Trainable classifier

This component predicts a label for each box over the whole document using machine learning.

Note

You must train the model your model to use this classifier. See Model training for more information

Examples

The classifier is composed of the following blocks:

  • a configurable box embedding layer
  • a linear classification layer

In this example, we use a box-embedding layer to generate the embeddings of the boxes. It is composed of a text encoder that embeds the text features of the boxes and a layout encoder that embeds the layout features of the boxes. These two embeddings are summed and passed through an optional contextualizer, here a box-transformer.

pipeline.add_pipe(
    "trainable-classifier",
    name="classifier",
    config={
        # simple embedding computed by pooling embeddings of words in each box
        "embedding": {
            "@factory": "sub-box-cnn-pooler",
            "out_channels": 64,
            "kernel_sizes": (3, 4, 5),
            "embedding": {
                "@factory": "simple-text-embedding",
                "size": 72,
            },
        },
        "labels": ["body", "pollution"],
        "activation": "relu",
    },
)
[components.classifier]
@factory = "trainable-classifier"
labels = ["body", "pollution"]
activation = "relu"

[components.classifier.embedding]
@factory = "sub-box-cnn-pooler"
out_channels = 64
kernel_sizes = (3, 4, 5)

[components.classifier.embedding.embedding]
@factory = "simple-text-embedding"
size = 72

Parameters

PARAMETER DESCRIPTION
labels

Initial labels of the classifier (will be completed during initialization)

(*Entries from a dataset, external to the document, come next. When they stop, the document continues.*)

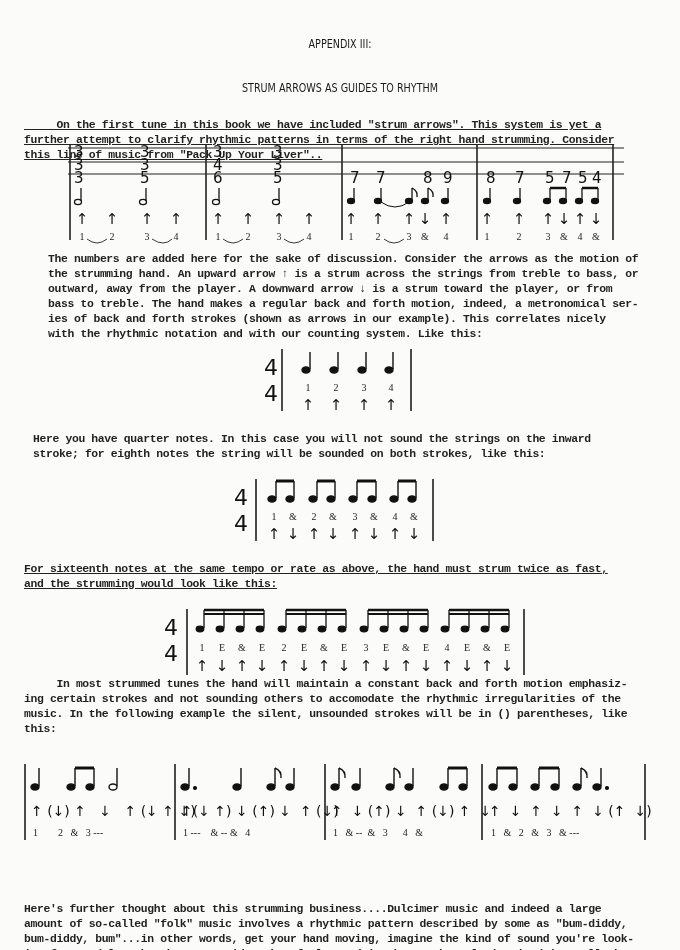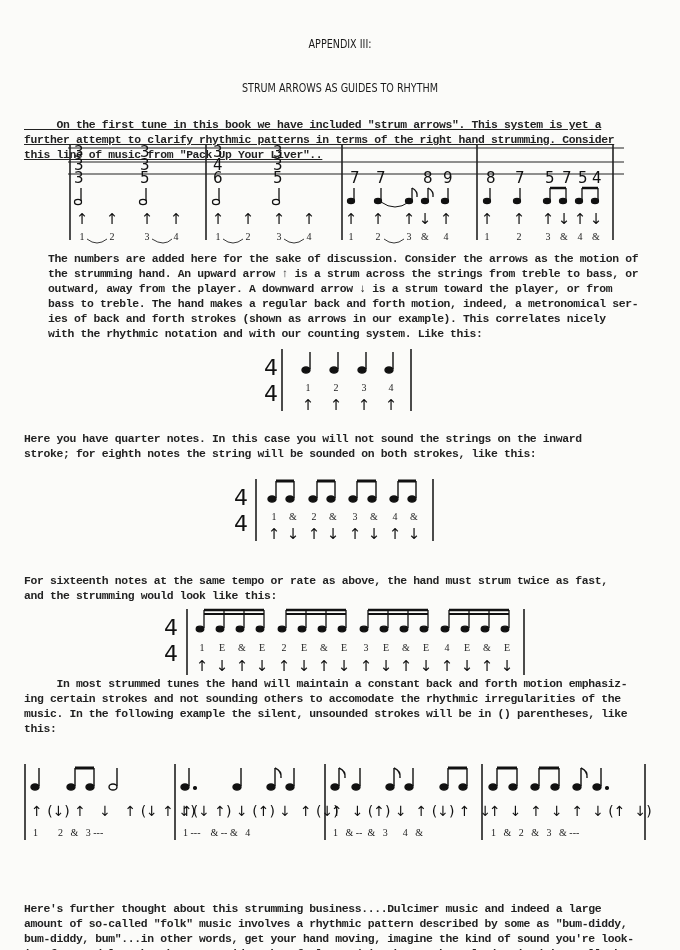--- a/index.html
+++ b/index.html
@@ -186,21 +186,21 @@
       </g>
   <g class="arrow" text-anchor="middle">
         <text x="68" y="65">↑</text>
         <text x="96" y="65">↑</text>
         <text x="124" y="65">↑</text>
         <text x="151" y="65">↑</text>
       </g>
 </svg>
 </div>
 
-<div class="para" style="top:432px;">Here you have quarter notes. In this case you will not sound the strings on the inward
+<div class="para" style="top:432px;margin-left:9px;">Here you have quarter notes. In this case you will not sound the strings on the inward
 stroke; for eighth notes the string will be sounded on both strokes, like this:</div>
 
 <div class="stage" style="left:220px;top:475px;">
 <svg width="240" height="80">
   <text class="ts" x="14" y="30">4</text>
       <text class="ts" x="14" y="56">4</text>
   <line x1="36" y1="4" x2="36" y2="66" stroke="#111" stroke-width="1.5"></line>
   <line x1="213" y1="4" x2="213" y2="66" stroke="#111" stroke-width="1.5"></line>
   <g fill="#111" stroke="#111" stroke-width="1.4">
     <ellipse cx="52" cy="24" rx="4" ry="3"></ellipse>
@@ -240,21 +240,21 @@
         <text x="94" y="64">↑</text>
         <text x="113" y="64">↓</text>
     <text x="135" y="64">↑</text>
         <text x="154" y="64">↓</text>
         <text x="175" y="64">↑</text>
         <text x="194" y="64">↓</text>
   </g>
 </svg>
 </div>
 
-<div class="para" style="top:574px;">For sixteenth notes at the same tempo or rate as above, the hand must strum twice as fast,
+<div class="para" style="top:562px;text-decoration:underline;">For sixteenth notes at the same tempo or rate as above, the hand must strum twice as fast,
 and the strumming would look like this:</div>
 
 <div class="stage" style="left:150px;top:605px;">
 <svg width="380" height="80">
   <text class="ts" x="14" y="30">4</text>
       <text class="ts" x="14" y="56">4</text>
   <line x1="37" y1="4" x2="37" y2="70" stroke="#111" stroke-width="1.5"></line>
   <line x1="374" y1="4" x2="374" y2="70" stroke="#111" stroke-width="1.5"></line>
   <g fill="#111" stroke="#111" stroke-width="1.3">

TYPE: Sequence[str] DEFAULT: ('pollution')

embedding

Embedding module to encode the PDF boxes

TYPE: TrainablePipe[EmbeddingOutput]

activation

Name of the activation function

TYPE: ActivationFunction DEFAULT: 'gelu'

dropout_p

Dropout probability used on the output of the box and textual encoders

TYPE: float DEFAULT: 0.0

scorer

Scoring function

TYPE: Scorer DEFAULT: classifier_scorer